#### [MATERIAL PROVIDED]
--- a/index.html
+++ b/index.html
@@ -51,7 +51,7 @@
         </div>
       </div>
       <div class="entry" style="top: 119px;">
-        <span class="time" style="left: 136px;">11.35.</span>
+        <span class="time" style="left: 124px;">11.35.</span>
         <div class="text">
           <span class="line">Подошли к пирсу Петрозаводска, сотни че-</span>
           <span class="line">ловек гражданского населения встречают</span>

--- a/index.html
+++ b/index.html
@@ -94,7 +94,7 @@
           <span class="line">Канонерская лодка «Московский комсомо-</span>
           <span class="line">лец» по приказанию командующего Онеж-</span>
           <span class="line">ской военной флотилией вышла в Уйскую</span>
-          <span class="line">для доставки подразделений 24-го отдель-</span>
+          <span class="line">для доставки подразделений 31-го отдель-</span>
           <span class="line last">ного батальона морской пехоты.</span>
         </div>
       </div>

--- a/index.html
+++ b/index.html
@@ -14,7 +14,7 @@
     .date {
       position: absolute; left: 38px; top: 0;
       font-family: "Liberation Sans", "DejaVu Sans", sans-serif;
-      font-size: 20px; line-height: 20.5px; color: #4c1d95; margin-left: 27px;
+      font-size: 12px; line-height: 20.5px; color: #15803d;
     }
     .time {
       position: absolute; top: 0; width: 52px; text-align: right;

* * *

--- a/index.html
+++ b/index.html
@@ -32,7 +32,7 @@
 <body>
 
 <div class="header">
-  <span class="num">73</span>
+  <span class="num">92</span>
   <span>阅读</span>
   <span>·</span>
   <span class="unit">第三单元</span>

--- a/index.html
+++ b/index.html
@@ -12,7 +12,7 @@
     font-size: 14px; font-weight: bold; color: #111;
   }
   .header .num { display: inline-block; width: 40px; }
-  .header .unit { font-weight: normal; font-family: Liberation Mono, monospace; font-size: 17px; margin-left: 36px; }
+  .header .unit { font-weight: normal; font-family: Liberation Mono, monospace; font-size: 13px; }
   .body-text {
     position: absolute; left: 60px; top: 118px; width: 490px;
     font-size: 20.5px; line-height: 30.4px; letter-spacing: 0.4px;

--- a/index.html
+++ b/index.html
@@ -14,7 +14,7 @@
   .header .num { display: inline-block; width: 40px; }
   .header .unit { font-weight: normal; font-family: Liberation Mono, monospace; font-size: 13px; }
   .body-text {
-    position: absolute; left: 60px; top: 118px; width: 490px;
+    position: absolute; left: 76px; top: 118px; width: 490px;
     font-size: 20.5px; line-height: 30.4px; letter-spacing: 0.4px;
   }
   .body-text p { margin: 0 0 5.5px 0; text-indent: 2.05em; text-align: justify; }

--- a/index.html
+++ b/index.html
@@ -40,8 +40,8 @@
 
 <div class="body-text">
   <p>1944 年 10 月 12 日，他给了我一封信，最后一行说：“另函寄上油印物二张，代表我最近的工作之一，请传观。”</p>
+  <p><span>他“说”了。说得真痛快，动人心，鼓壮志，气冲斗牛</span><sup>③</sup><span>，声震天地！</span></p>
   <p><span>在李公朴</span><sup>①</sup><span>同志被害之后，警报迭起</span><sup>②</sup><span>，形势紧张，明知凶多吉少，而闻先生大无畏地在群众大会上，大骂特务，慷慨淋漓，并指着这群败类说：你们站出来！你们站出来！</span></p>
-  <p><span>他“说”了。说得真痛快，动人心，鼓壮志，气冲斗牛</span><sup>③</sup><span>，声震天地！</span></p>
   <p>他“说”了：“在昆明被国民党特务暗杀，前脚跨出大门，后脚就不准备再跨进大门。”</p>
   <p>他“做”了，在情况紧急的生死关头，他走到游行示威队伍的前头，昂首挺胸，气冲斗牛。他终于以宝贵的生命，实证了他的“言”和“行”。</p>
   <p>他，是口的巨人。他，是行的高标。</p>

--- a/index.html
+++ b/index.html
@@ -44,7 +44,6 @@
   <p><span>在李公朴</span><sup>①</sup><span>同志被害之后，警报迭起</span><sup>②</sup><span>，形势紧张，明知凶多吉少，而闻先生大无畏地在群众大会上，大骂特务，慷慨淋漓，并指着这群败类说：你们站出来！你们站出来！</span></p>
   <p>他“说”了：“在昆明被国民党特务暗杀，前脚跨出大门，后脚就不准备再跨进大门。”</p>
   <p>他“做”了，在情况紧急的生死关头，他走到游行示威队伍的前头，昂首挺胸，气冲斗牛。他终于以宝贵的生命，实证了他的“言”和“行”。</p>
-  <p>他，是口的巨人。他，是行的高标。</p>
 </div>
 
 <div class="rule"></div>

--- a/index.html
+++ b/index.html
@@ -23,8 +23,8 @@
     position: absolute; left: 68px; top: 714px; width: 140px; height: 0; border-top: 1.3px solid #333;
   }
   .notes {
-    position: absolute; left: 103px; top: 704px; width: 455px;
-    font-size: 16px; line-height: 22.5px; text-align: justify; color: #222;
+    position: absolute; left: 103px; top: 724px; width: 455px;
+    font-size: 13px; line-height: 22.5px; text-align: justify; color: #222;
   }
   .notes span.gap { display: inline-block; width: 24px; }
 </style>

--

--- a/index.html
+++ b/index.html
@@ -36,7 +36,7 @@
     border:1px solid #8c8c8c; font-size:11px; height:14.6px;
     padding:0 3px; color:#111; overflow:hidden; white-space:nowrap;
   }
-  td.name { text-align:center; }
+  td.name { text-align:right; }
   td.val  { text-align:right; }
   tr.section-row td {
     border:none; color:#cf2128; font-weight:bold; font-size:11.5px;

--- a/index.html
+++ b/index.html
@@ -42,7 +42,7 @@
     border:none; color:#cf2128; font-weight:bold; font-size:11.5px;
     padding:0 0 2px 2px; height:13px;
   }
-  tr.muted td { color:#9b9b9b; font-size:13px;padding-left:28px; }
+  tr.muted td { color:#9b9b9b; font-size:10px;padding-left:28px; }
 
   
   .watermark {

#### [WHAT IS NEEDED]
Filter the entries down to the lines containing "气冲斗牛". Copy each of those lines.

#### [ANSWER]
+  <p><span>他“说”了。说得真痛快，动人心，鼓壮志，气冲斗牛</span><sup>③</sup><span>，声震天地！</span></p>
-  <p><span>他“说”了。说得真痛快，动人心，鼓壮志，气冲斗牛</span><sup>③</sup><span>，声震天地！</span></p>
   <p>他“做”了，在情况紧急的生死关头，他走到游行示威队伍的前头，昂首挺胸，气冲斗牛。他终于以宝贵的生命，实证了他的“言”和“行”。</p>
   <p>他“做”了，在情况紧急的生死关头，他走到游行示威队伍的前头，昂首挺胸，气冲斗牛。他终于以宝贵的生命，实证了他的“言”和“行”。</p>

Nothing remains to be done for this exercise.